People across the world look forward to Christmastime because it is a holiday steeped in the tradition of receiving gifts. Children and adults around the world look forward to Christmas with great anticipation. Many people can think of a beloved gift they received for a past Christmas that has tremendous meaning to them. Sometimes this meaning was not readily apparent at first but required a better understanding of the gift and the gift giver.
The ultimate gift of the Savior Jesus Christ to the world requires time and understanding to receive properly. “For God so loved the world, that he gave his only begotten Son, that whosoever believeth in him should not perish, but have everlasting life” (John 3:16).
By believing in and receiving the Christ, our Heavenly Father promises us eternal life. “If thou wilt do good, yea, and hold out faithful to the end, thou shalt be saved in the kingdom of God, which is the greatest of all the gifts of God” (D&C 6:13). Being a true recipient involves accepting the gift of Christ wholeheartedly and without conditions.
Webster’s dictionary includes additional definitions of the word receive that involve the receiver becoming a receptacle or container for the gift that was given or to assimilate the gift through the mind and senses.
It is heartbreaking for a gift giver to hear the words of a recipient, “That isn’t what I wanted at all.” It causes sadness and tension between the giver and the recipient. Our Heavenly Father must be disappointed and sorrowful when His children reject the precious gift of His Son. “For what doth it profit a man if a gift is bestowed upon him, and he receive not the gift? Behold, he rejoices not in that which is given unto him, neither rejoices in him who is the giver of the gift” (D&C 88:33).

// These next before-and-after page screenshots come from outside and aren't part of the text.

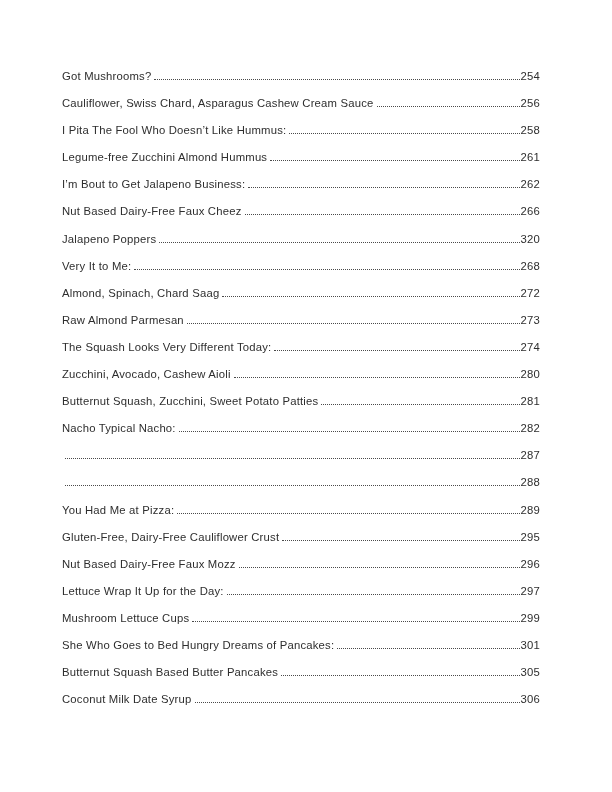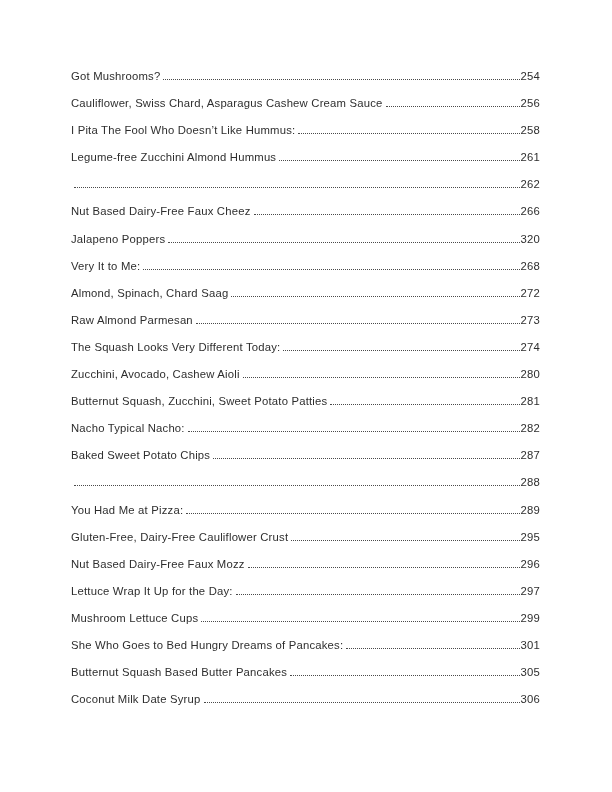--- a/index.html
+++ b/index.html
@@ -23,21 +23,20 @@
   }
   .row {
     display: flex;
     align-items: baseline;
     height: 27.1px;
     line-height: 27.1px;
     font-size: 11.3px;
     color: #2e2e2e;
     letter-spacing: 0.2px;
     white-space: nowrap;
-    margin-left: 9px;
   }
   .title {
     flex: 0 0 auto;
   }
   .leader {
     flex: 1 1 auto;
     min-width: 8px;
     border-bottom: 1px dotted #4a4a4a;
     margin: 0 1px 0 3px;
   }
@@ -69,20 +68,21 @@
     <span class="num">258</span>
   </div>
 
   <div class="row">
     <span class="title">Legume-free Zucchini Almond Hummus</span>
     <span class="leader"></span>
     <span class="num">261</span>
   </div>
 
   <div class="row">
+    <span class="title">I’m Bout to Get Jalapeno Business:</span>
     <span class="leader"></span>
     <span class="num">262</span>
   </div>
 
   <div class="row">
     <span class="title">Nut Based Dairy-Free Faux Cheez</span>
     <span class="leader"></span>
     <span class="num">266</span>
   </div>
 
@@ -128,21 +128,20 @@
     <span class="num">281</span>
   </div>
 
   <div class="row">
     <span class="title">Nacho Typical Nacho:</span>
     <span class="leader"></span>
     <span class="num">282</span>
   </div>
 
   <div class="row">
-    <span class="title">Baked Sweet Potato Chips</span>
     <span class="leader"></span>
     <span class="num">287</span>
   </div>
 
   <div class="row">
     <span class="leader"></span>
     <span class="num">288</span>
   </div>
 
   <div class="row">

On the topic of gift giving, Harvard psychology professor Ellen J. Langer told the New York Times, “If I don’t let you give me a gift, then I’m not encouraging you to think about me and think about things I like. I am preventing you from experiencing the joy of engaging in all those activities. You do people a disservice by not giving them the gift of giving” (New York Times, 2007).
Matthew writes about his concern for those who do not receive God’s messengers: “Why is it that ye receive not the preaching of him whom God hath sent? If ye receive not this in your hearts, ye receive not me; and if ye receive not me, ye receive not him of whom I am sent to bear record; and for your sins ye have no cloak” (Joseph Smith Translation, Matthew 3:34).
In 1925, French anthropologist Marcel Mauss published an essay titled “The Gift: The Form and Reason for Exchange in Archaic Societies.” In it he stated, “To make a gift of something is to make a present of some part of oneself.” He identified three obligations people have when exchanging gifts: the first is giving, which he equates with the beginnings of a social relationship.
The second is receiving, which signifies that a person has accepted the invitation for a social relationship. The third step is reciprocating, which demonstrates the integrity of the recipient. If a gift is refused or unreciprocated, the relationship is threatened.
In building a great relationship with Deity, it is therefore imperative that one be humble and grateful enough to receive the gifts given by a loving Father. Even though one does not see the immediate value in the gift, one must desire, seek, and strive to understand its importance, especially when that gift comes from the divine.
Elder David A. Bednar of the Quorum of the Twelve Apostles gave key insights to properly receiving God’s gifts by explaining the Gift of the Holy Ghost. He said, “The Holy Ghost does not become operative in our lives merely because hands are placed upon our heads and those four important words are spoken [“Receive the Holy Ghost”]. As we receive this ordinance, each of us accepts a sacred and ongoing responsibility to desire, to seek, to work, and to so live that we indeed ‘receive the Holy Ghost’ and its attendant spiritual gifts” (“Receive the Holy Ghost,” Oct. 2010 general conference).
To receive the gift of Christ, we must actively desire to have Him in our lives. We cannot be passive. We must seek in order to find. Heavenly gifts require an eager and ready receiver. For those willing to receive the gifts, life takes on a whole new meaning. It becomes deep, abiding, and fulfilling. The scriptures begin to unfold in new ways. Our eyes begin to open and see things we never saw before. “Blessed are they which do hunger and thirst after righteousness: for they shall be filled” (Matthew 5:6).
This Christmas season let us humbly accept the gift of Christ into our lives and be willing to receive what He has to offer. The life of a disciple is not easy. It requires meekness, humility, and submissiveness. It requires the bending of wills and the sacrificing for others. It requires faith in something greater than the world can offer and providing service to others. It requires hope that God will deliver on His promise to grant us eternal life, if we will believe and follow His Son, Jesus Christ.
President Thomas S. Monson said, “As we seek Christ, as we find Him, as we follow Him, we shall have the Christmas spirit, not for one fleeting day each year, but as a companion always. We shall learn to forget ourselves. We shall turn our thoughts to the greater benefit of others” (“In Search of the Christmas Spirit,” Ensign, Dec. 1987).